> DATA FOR THIS TASK

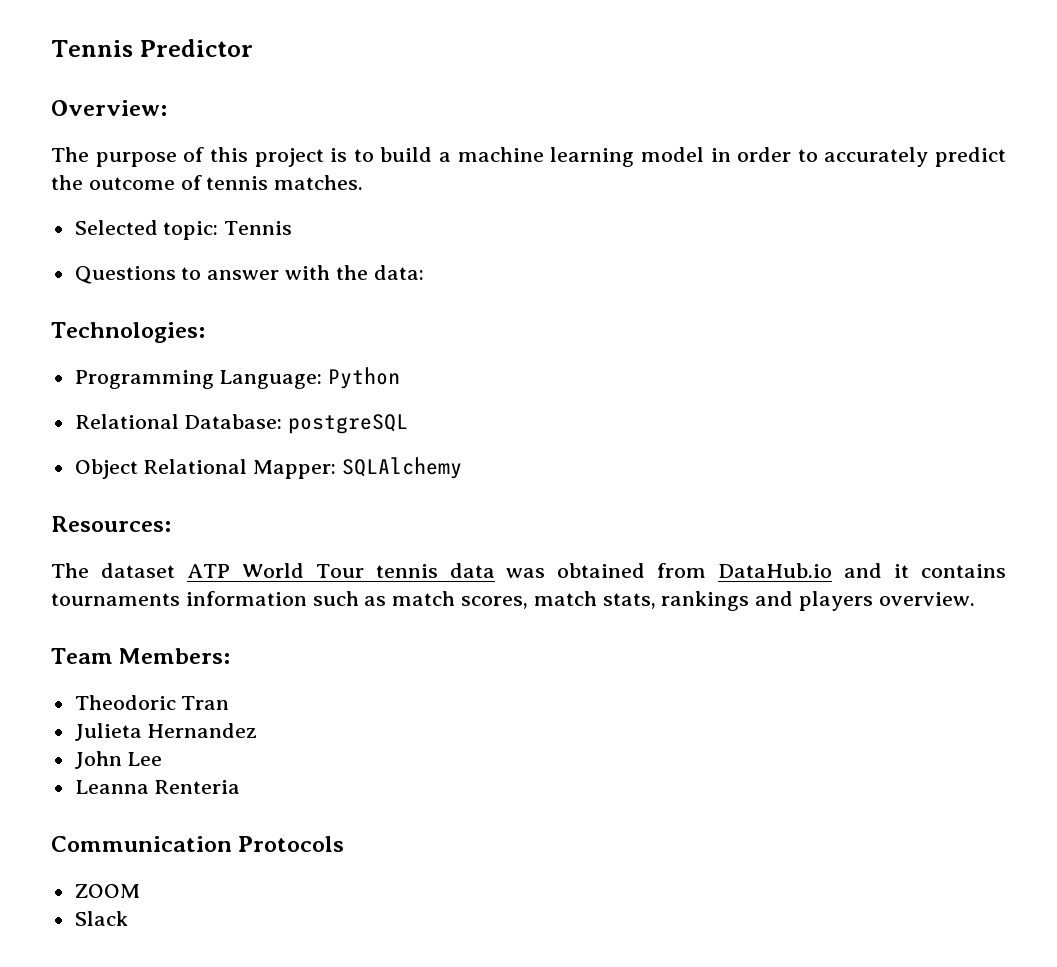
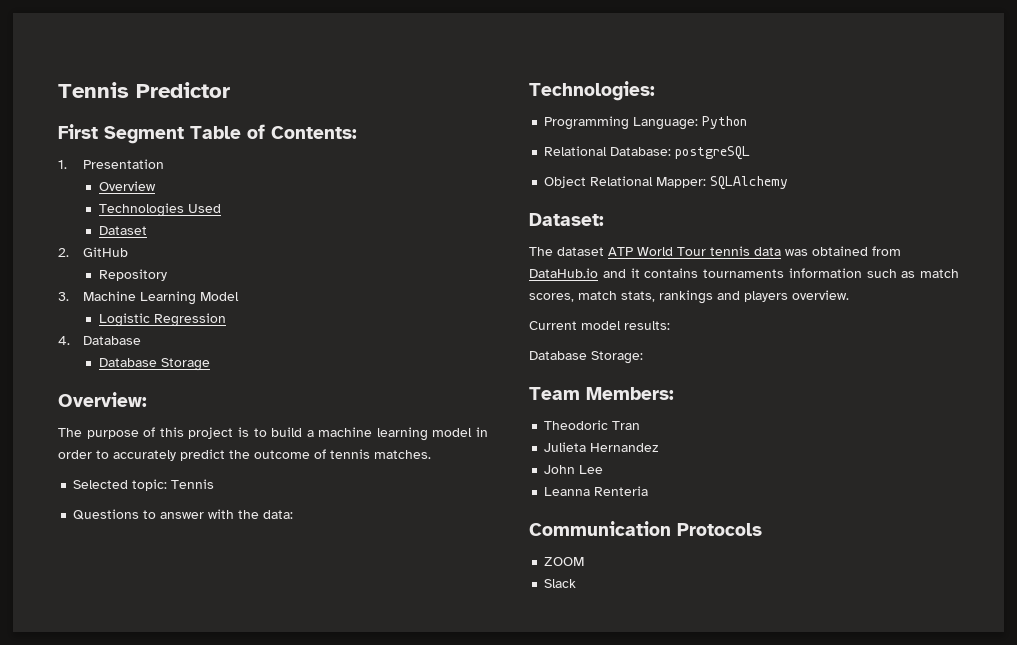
(253, 48) none -> [58,124,357,144] [58,159,165,169] [98,181,156,191] [98,203,221,217] [98,226,147,235] [58,247,129,257] [98,269,167,281] [58,291,240,305] [98,313,226,327] [58,336,142,345] [98,358,210,371] // First Segment Table of Contents: // 1. Presentation // Overview // Technologies Used // Dataset // 2. GitHub // Repository // 3. Machine Learning Model // Logistic Regression // 4. Database // Database Storage
[51,516,171,532] Resources: -> [529,213,604,226] Dataset:
(975, 599) none -> [529,321,670,330] [529,351,643,364] // Current model results: // Database Storage:

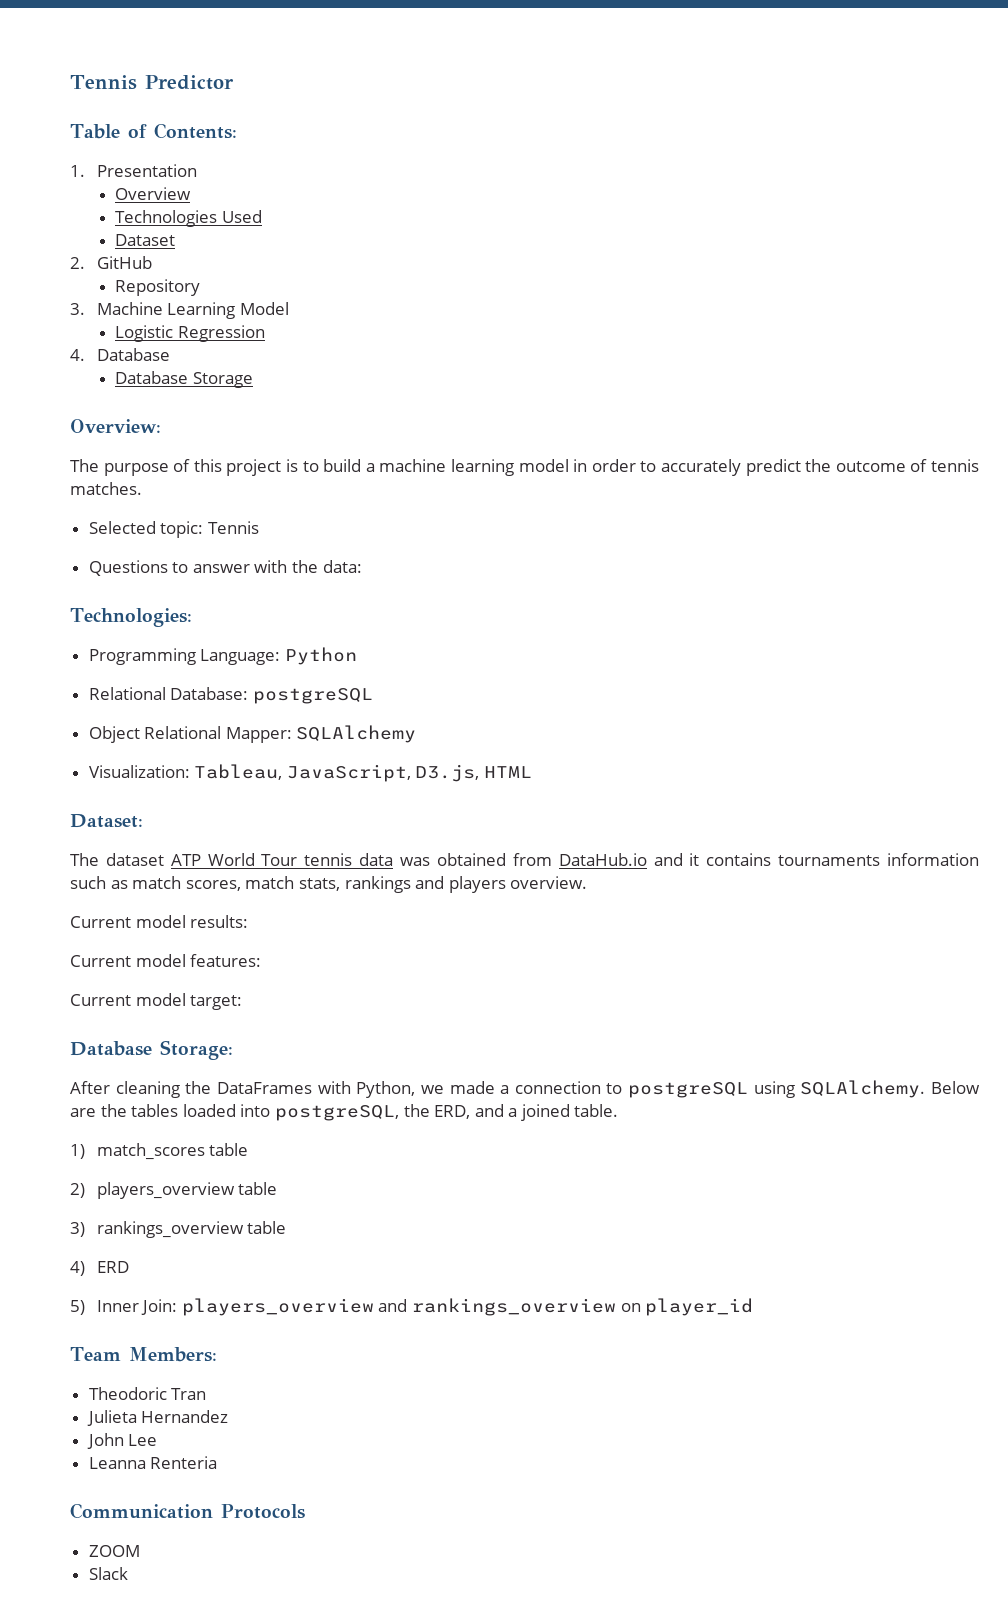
[58,124,184,144] First Segment -> (234, 82) none
(789, 183) none -> [88,764,533,782] // Visualization: Tableau, JavaScript, D3.js, HTML
[529,351,643,364] Database Storage: -> [70,954,262,967] [70,993,243,1010] [70,1040,233,1060] [70,1080,980,1098] [70,1104,619,1121] [70,1143,249,1160] [70,1182,278,1199] [70,1221,287,1238] [70,1261,129,1276] [70,1298,754,1316] Current model features: // Current model target: // Database Storage: // After cleaning the DataFrames with Python, we made a connection to postgreSQL using SQLAlchemy. Below are the tables loaded into postgreSQL, the ERD, and a joined table. // 1) match_scores table // 2) players_overview table // 3) rankings_overview table // 4) ERD // 5) Inner Join: players_overview and rankings_overview on player_id

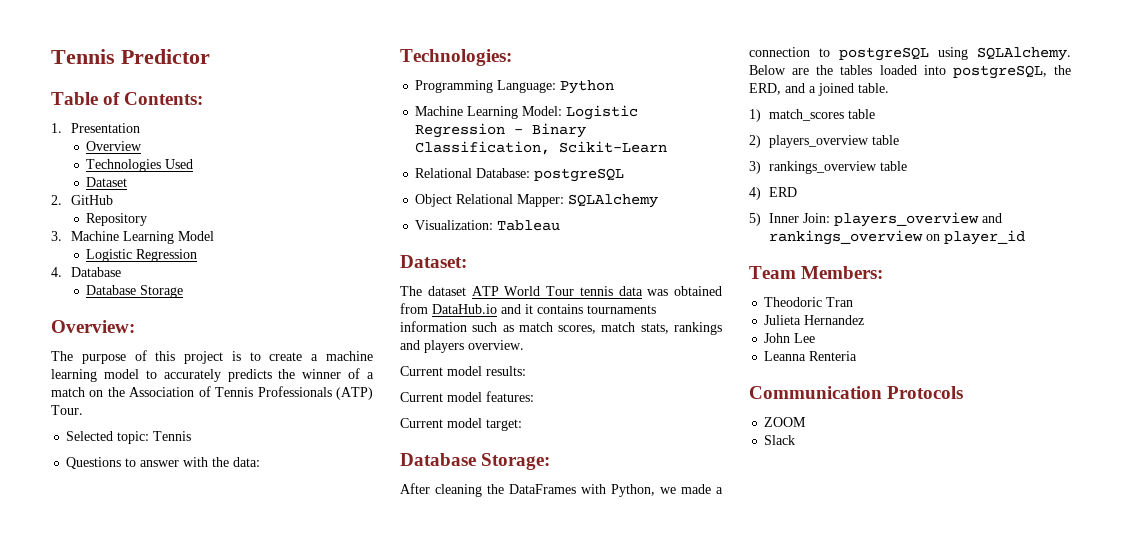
[323,459,362,472] build -> [269,352,303,361] create
[573,459,980,476] [70,482,142,495] in order to accurately predict the outcome of tennis matches. -> [145,368,374,382] [51,386,373,400] [51,405,83,415] to accurately predicts the winner of a match on the Association of Tennis Professionals (ATP) Tour.
(357, 656) none -> [415,105,639,120] [415,123,587,138] [415,141,668,155] // Machine Learning Model: Logistic Regression - Binary Classification, Scikit-Learn
[194,764,533,782] Tableau, JavaScript, D3.js, HTML -> [497,220,561,231] Tableau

> TASK DIRECTIONS
Your answer should be a single number: the count of lines in the entries that contain the word "JavaScript".

> FINAL ANSWER
2